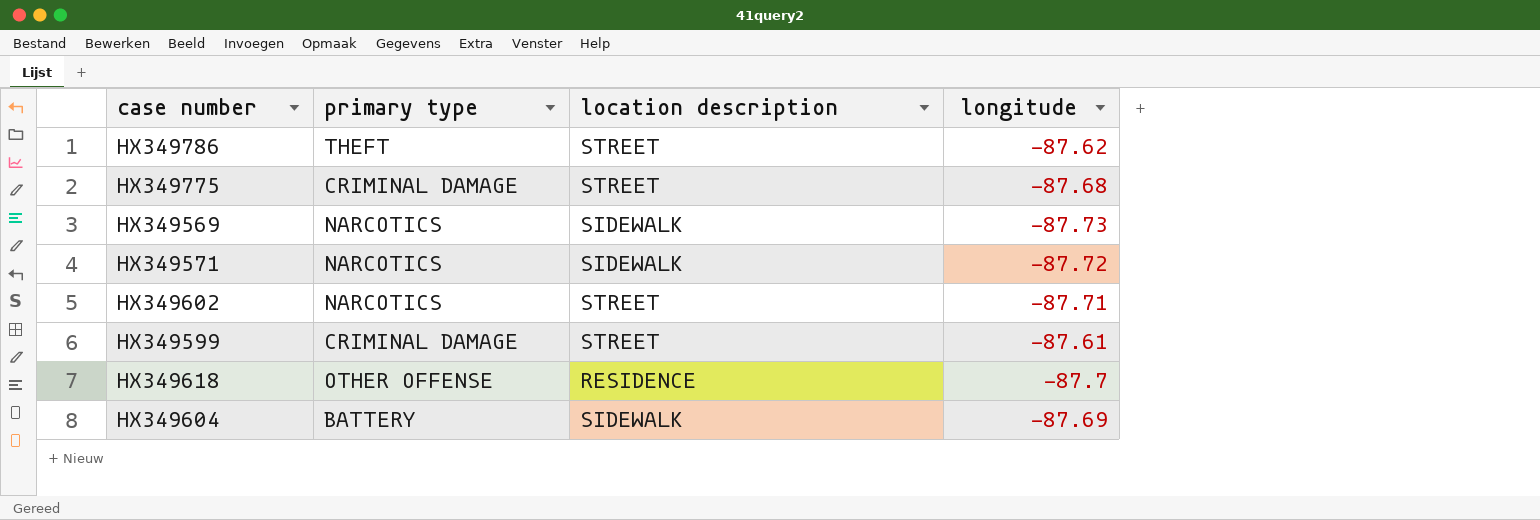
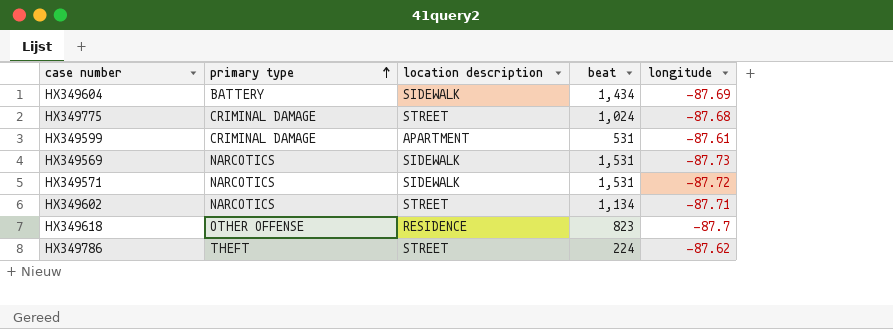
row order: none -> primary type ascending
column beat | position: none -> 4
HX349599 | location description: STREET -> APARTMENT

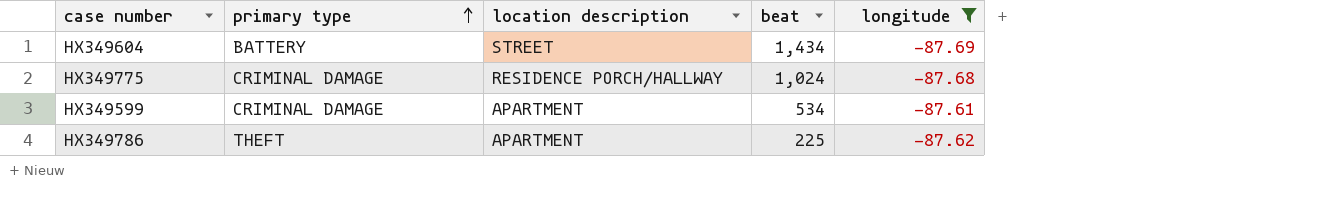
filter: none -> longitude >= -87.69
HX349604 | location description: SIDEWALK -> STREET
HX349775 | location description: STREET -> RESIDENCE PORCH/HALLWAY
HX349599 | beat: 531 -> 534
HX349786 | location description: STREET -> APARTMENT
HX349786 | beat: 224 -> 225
* * *
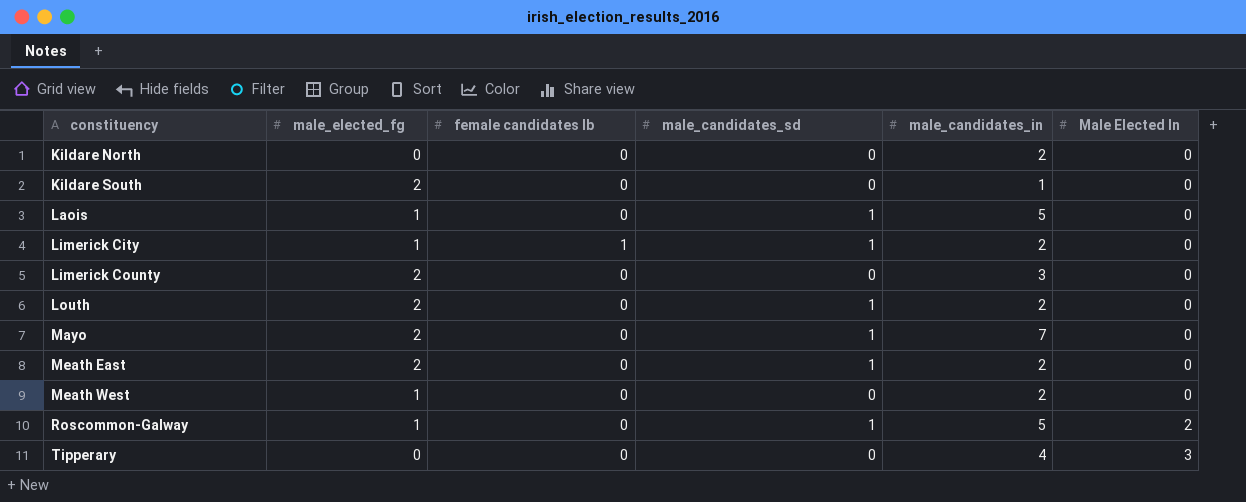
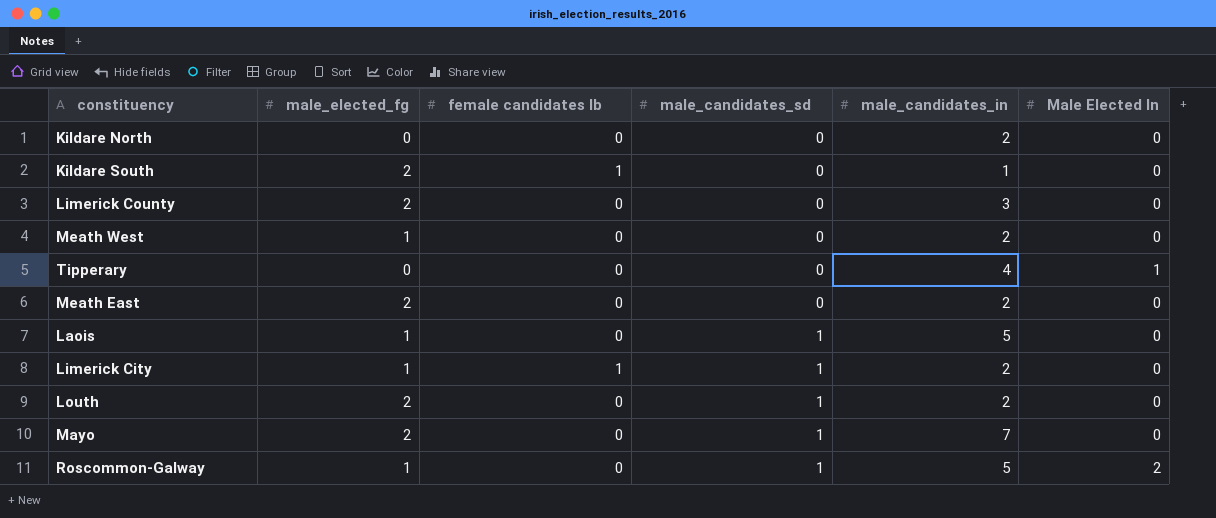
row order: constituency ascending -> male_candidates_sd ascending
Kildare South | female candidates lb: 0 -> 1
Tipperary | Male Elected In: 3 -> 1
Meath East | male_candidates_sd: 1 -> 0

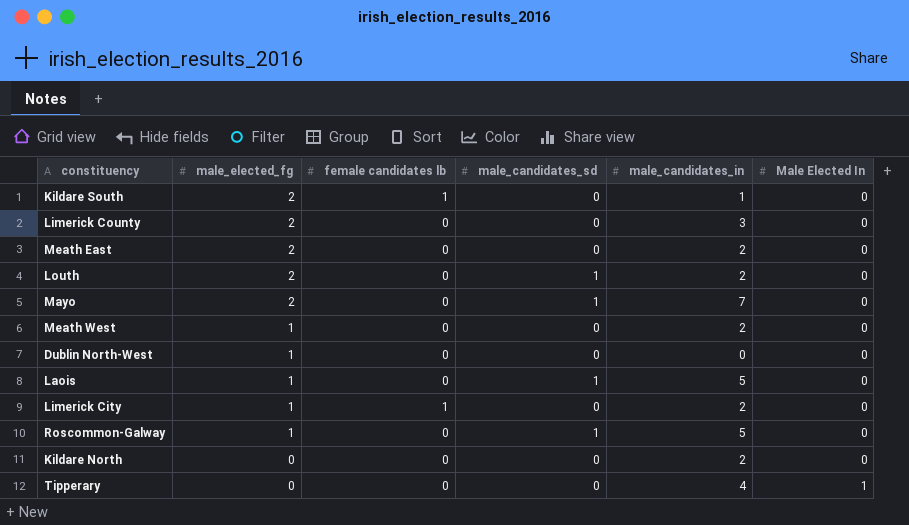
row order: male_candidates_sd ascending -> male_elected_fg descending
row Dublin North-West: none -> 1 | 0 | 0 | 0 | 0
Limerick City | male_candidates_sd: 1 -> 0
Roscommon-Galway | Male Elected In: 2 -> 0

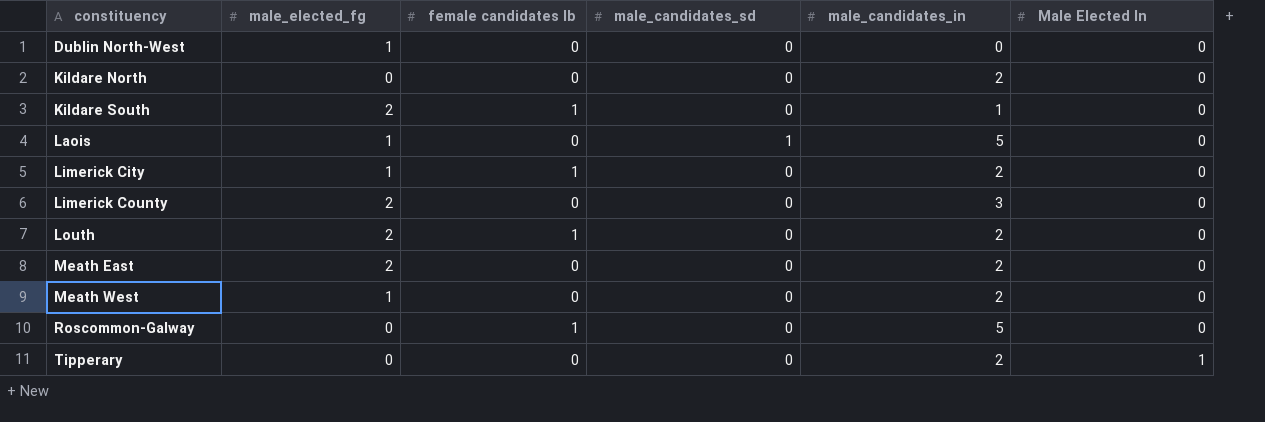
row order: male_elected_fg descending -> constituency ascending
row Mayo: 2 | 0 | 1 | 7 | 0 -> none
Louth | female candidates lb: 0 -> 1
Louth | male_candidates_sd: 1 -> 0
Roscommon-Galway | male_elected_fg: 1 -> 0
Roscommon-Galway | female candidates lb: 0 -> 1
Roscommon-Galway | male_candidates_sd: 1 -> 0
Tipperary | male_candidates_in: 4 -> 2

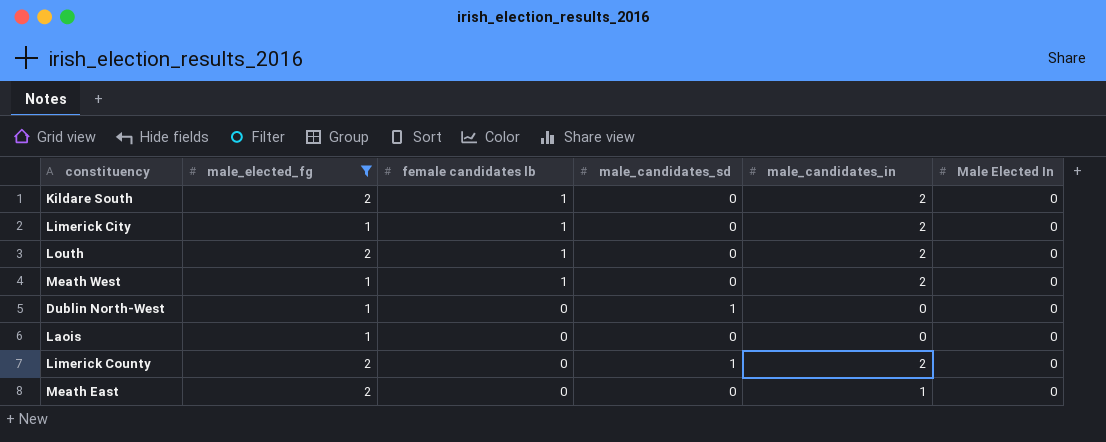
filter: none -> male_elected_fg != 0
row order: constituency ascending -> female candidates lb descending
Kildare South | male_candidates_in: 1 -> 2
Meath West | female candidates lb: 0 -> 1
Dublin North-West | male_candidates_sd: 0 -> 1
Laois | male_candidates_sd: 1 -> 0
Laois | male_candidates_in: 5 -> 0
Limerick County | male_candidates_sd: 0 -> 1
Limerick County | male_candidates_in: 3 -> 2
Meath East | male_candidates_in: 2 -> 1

§ ASSIGNMENT
If a line in the listing holds the word "South", copy it out.

§ SOLUTION FOR THIS EXERCISE
Kildare South | female candidates lb: 0 -> 1
Kildare South | male_candidates_in: 1 -> 2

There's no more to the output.